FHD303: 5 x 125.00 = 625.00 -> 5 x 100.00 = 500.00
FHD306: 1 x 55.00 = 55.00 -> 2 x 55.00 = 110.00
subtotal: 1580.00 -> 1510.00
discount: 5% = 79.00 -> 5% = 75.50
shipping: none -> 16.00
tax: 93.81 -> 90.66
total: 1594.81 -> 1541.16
------------------------------
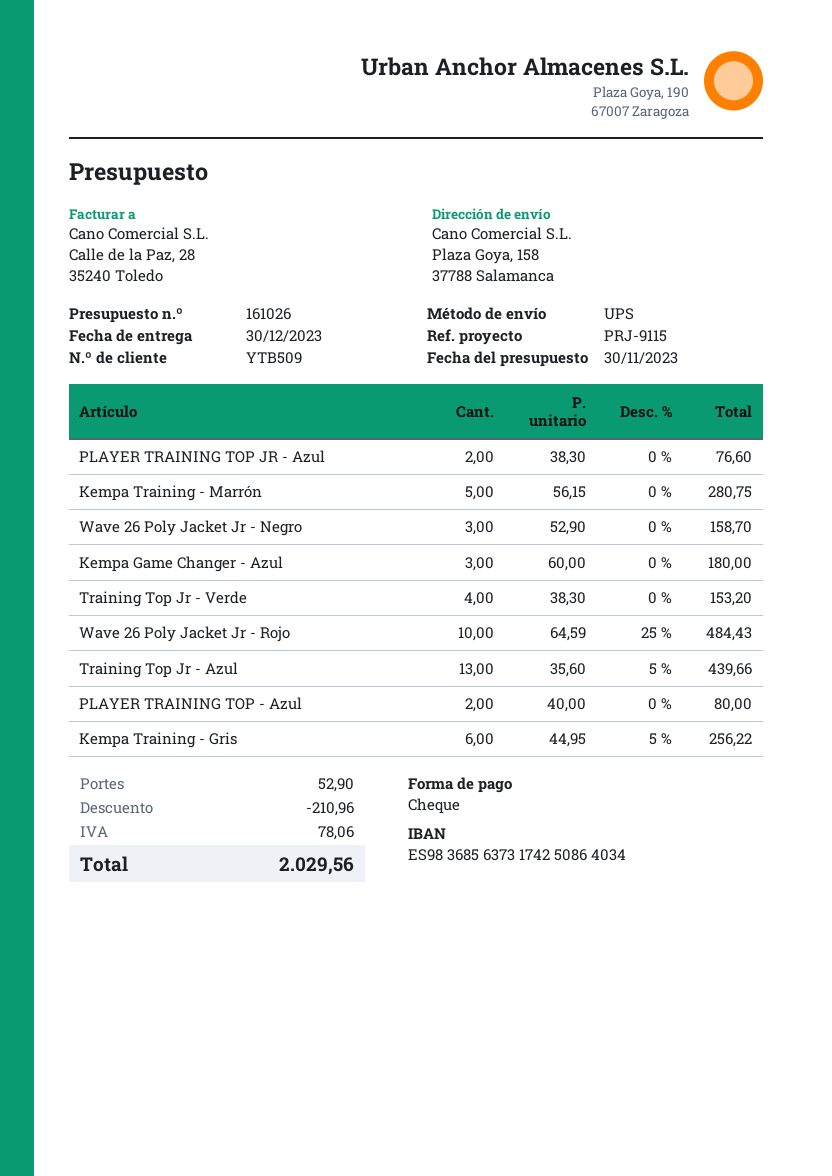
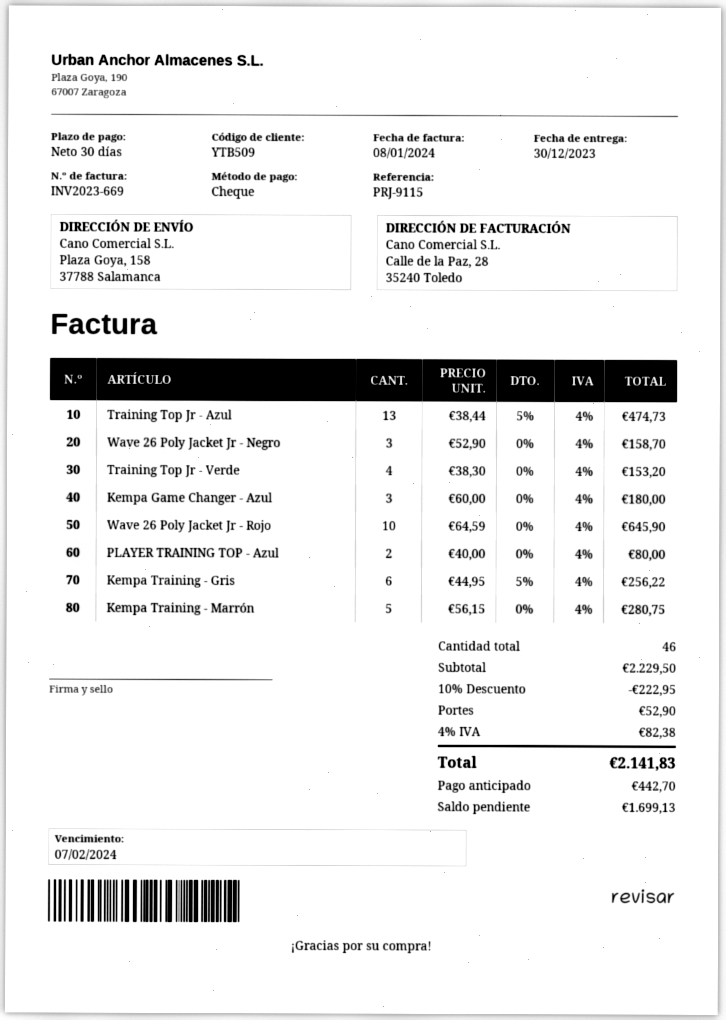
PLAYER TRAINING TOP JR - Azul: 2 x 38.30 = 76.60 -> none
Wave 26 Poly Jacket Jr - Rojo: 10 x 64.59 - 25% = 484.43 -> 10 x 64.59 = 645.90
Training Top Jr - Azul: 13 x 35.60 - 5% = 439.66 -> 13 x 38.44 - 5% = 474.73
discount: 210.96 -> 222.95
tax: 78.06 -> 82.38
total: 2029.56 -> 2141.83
------------------------------
_WHAT THE TASK ASKS_: Taking the entries above, restate exactly those lines that fall between the line with "discount: 5% = 79.00 -> 5% = 75.50" and the line with "total: 1594.81 -> 1541.16", keeping both of those lines too.

_WRITTEN REPLY_:
discount: 5% = 79.00 -> 5% = 75.50
shipping: none -> 16.00
tax: 93.81 -> 90.66
total: 1594.81 -> 1541.16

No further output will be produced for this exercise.